Era un caldissimo, incandescente, 22 agosto 2018. La figura asciutta e fasciata da un abito scuro di Luigi Patronaggio, con mascherina, guanti e calzari "usa e getta", si allungava agile e decisa sulla scaletta del pattugliatore della Guardia costiera, scuotendo lo stallo politico-giudiziario sul caso della Diciotti, ancorata da giorni al porto di Catania.
Al termine dell'ispezione, parole nette: "La politica e l'alta amministrazione sono libere di prendere le scelte che ritengono opportune. Alla magistratura resta la valutazione giuridica di quanto avviene, su sfere e ambiti diversi. Ovviamente qualsiasi limitazione della libertà personale deve fare i conti con norme e regole della Convenzione per la salvaguardia dei diritti umani, della Costituzione, del Codice penale e del Codice di procedura penale. Non si scappa".
L'iniziale ipotesi di trattenimento illecito di persone a bordo "è in piedi", scandì il magistrato che tre giorni dopo contestò al ministro dell'Interno, Matteo Salvini, il reato di sequestro di persona, innescando un giro vorticoso di procure tra Agrigento, Palermo e Catania. Forse il grande pubblico imparò a conoscere allora il magistrato sessantenne - che oggi indaga sulla vicenda Sea Watch e sulla sua capitana - con alle spalle una solida storia professionale, al centro di strali e da tempo bersaglio di minacciosi avvertimenti anonimi con espliciti riferimenti alla questione migranti.
Ad Agrigento Patronaggio approdò nell'ottobre 2016. Un ritorno, perché qui negli anni Novanta ricoprì l'incarico di capo dell'ufficio dei gip. Poi Mistretta, Trapani, Palermo. Nel corso della cerimonia di insediamento, il procuratore generale di Palermo, Roberto Scarpinato, che lo ebbe a lungo come vice, pronunciò parole profetiche: "Ho avuto modo di seguire il suo percorso professionale fin dagli esordi. Sono certo che la sua nomina lascerà un'impronta profonda, segnando il passaggio di fase, tra un prima e un dopo".
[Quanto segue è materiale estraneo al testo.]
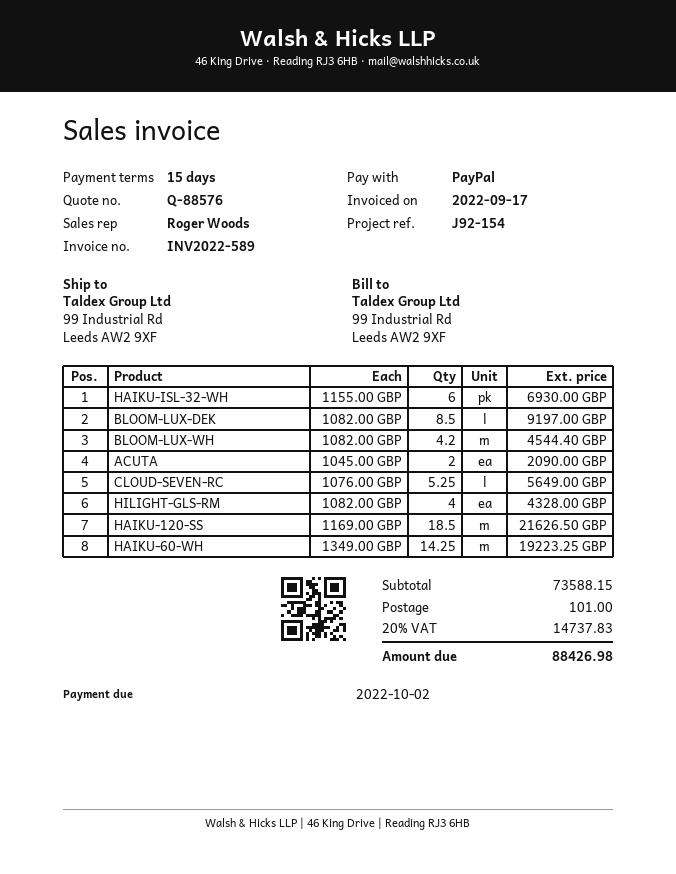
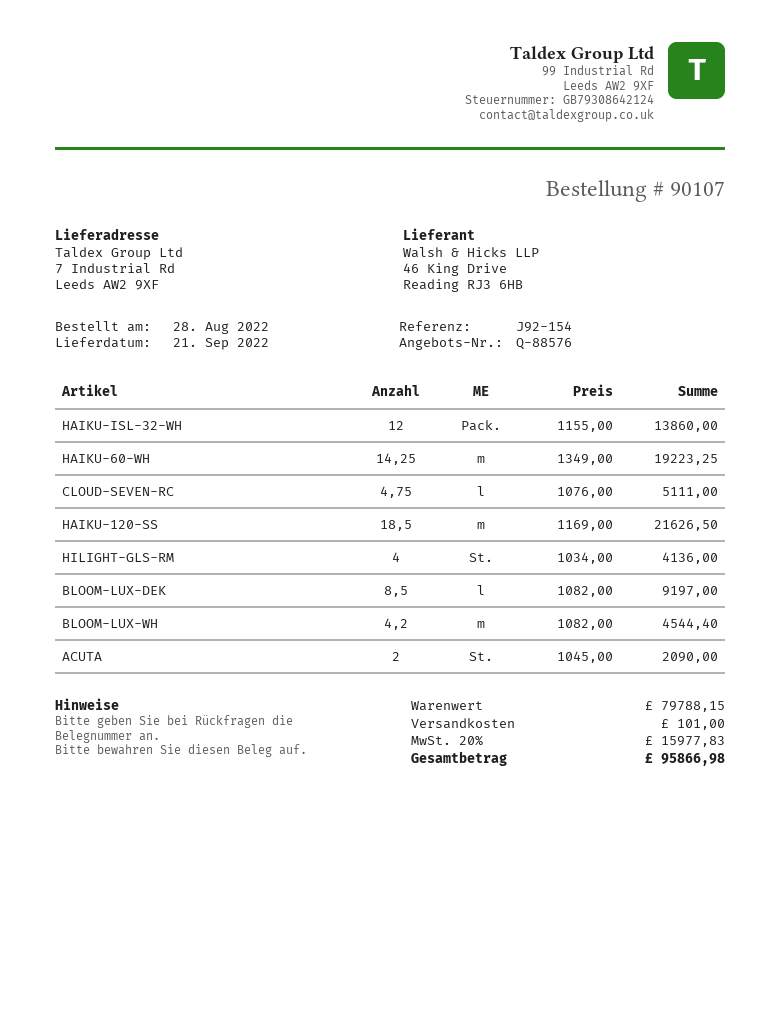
ship to: 99 Industrial Rd, Leeds AW2 9XF -> 7 Industrial Rd, Leeds AW2 9XF
HAIKU-ISL-32-WH: 6 x 1155.00 = 6930.00 -> 12 x 1155.00 = 13860.00
CLOUD-SEVEN-RC: 5.25 x 1076.00 = 5649.00 -> 4.75 x 1076.00 = 5111.00
HILIGHT-GLS-RM: 4 x 1082.00 = 4328.00 -> 4 x 1034.00 = 4136.00
subtotal: 73588.15 -> 79788.15
tax: 20% = 14737.83 -> 20% = 15977.83
total: 88426.98 -> 95866.98

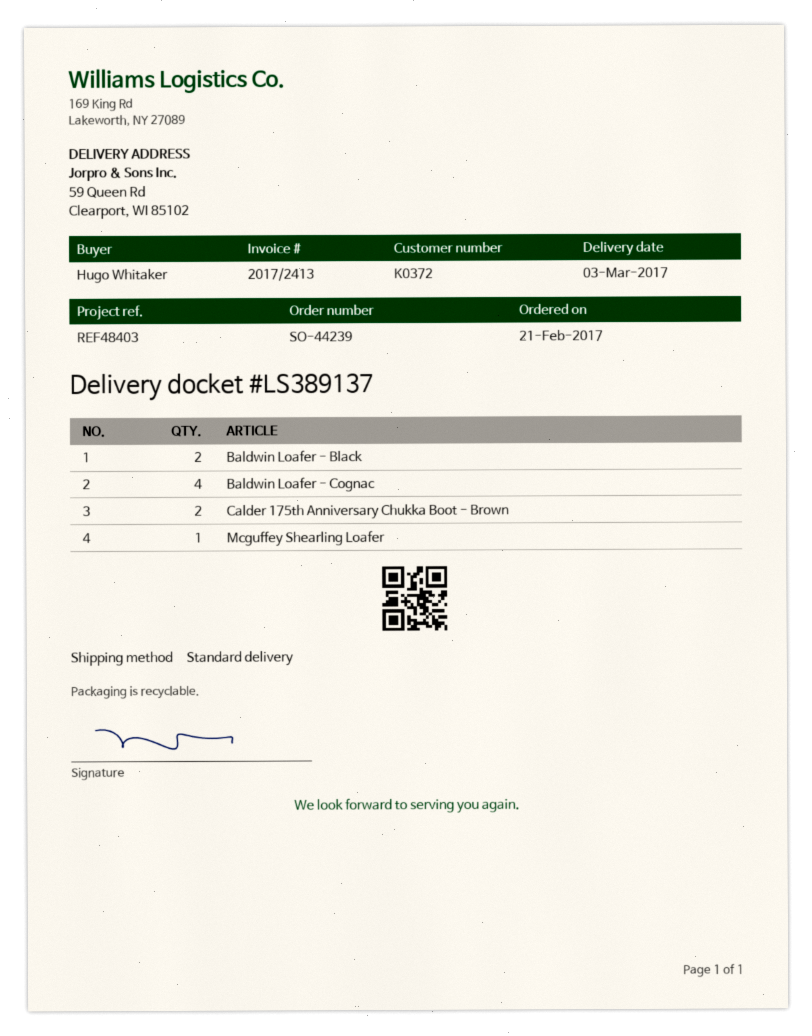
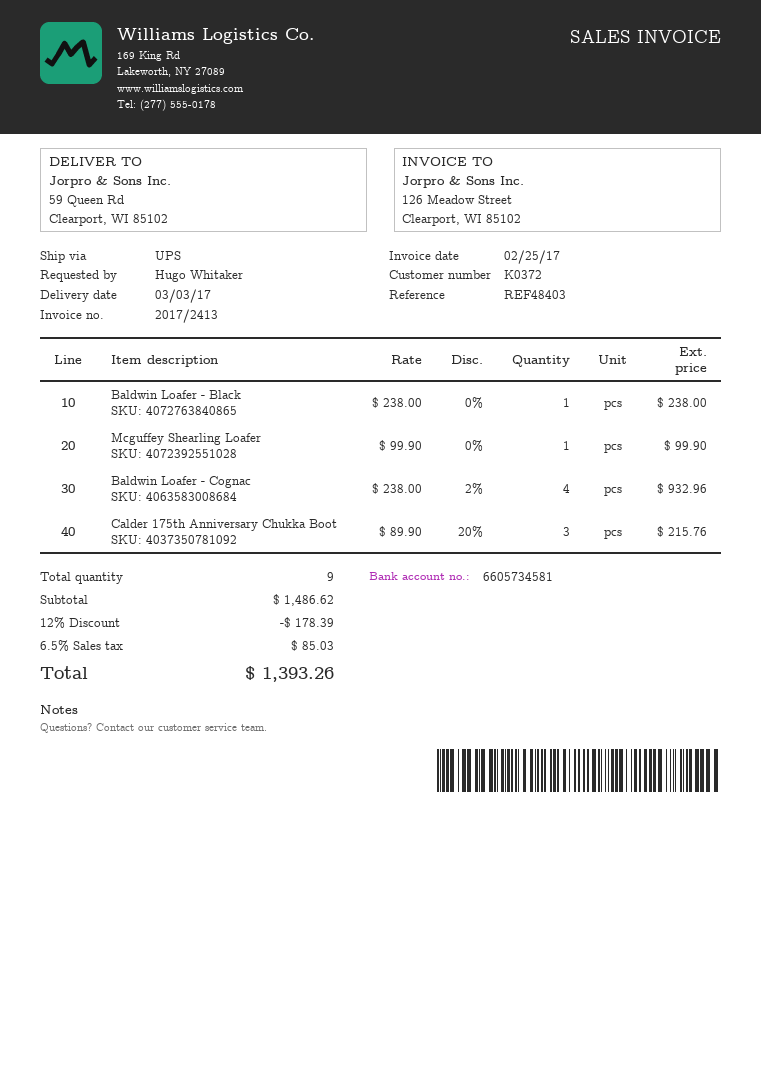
shipping method: standard -> UPS
Baldwin Loafer - Black: 2 -> 1
Calder 175th Anniversary Chukka Boot - Brown: 2 -> none
Calder 175th Anniversary Chukka Boot: none -> 3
Quanto toccò a Patronaggio parlare, disse varie cose, una su tutte: "In un'area di frontiera come Agrigento, e quindi Lampedusa, bisogna fare i conti con il fenomeno dei migranti tenendo conto che si tratta di persone costrette a lasciare con dolore terra e affetti, a fuggire da guerra e miseria". Una ragione in più "per non considerarli nemici".
Battesimo di fuoco a Trapani, dove fu giudice istruttore nel processo "Iside 2", contro la massomafia. Poi i più importanti filoni tra mafia e appalti, facendo luce su una super struttura criminale, una sorta di comitato di grandi affari. Quindi, lo storico processo "Akragas" su vicende criminali ventennali, che si conclude con ventuno ergastoli e la condanna di Giovanni Brusca.
Da lì, il passaggio alla procura di Mistretta per gestire altri processi importanti. Da sostituto procuratore generale di Palermo chiese la condanna per Marcello Dell'Utri, per concorso esterno in associazione mafiosa; inquisì il generale Mario Mori per la mancata perquisizione del covo di Riina. "Lui non si è mai tirato indietro", spiegò ancora Scarpinato, indicando un altro elemento cruciale: "Tutto questo non si conquista con lo studio, ma bisogna avere una tempra particolare nel gestire e sopportare le campagne mediatiche dell'ostinazione, affrontando mondi potenti".
Di Giovanni Falcone e Paolo Borsellino, Patronaggio si è definito "l'amico dell'ultima ora. Da loro ho imparato moltissimo. Falcone è stato animatore di una stagione culturale della magistratura. Un magistrato che interviene nei casi più importanti. Mi ha insegnato un metodo rigoroso". Ricorda le sue riunioni: "Erano informali e ci insegnava l'abc della mafia e come fare le indagini patrimoniali".
E Paolo Borsellino era "mosso da una forte passione per questo mestiere. Fu lui stesso a chiamarmi e a comunicarmi che il Csm mi aveva nominato alla procura di Palermo come sostituto. - Cerca di venire e ricordati di comportarti bene - questo mi disse".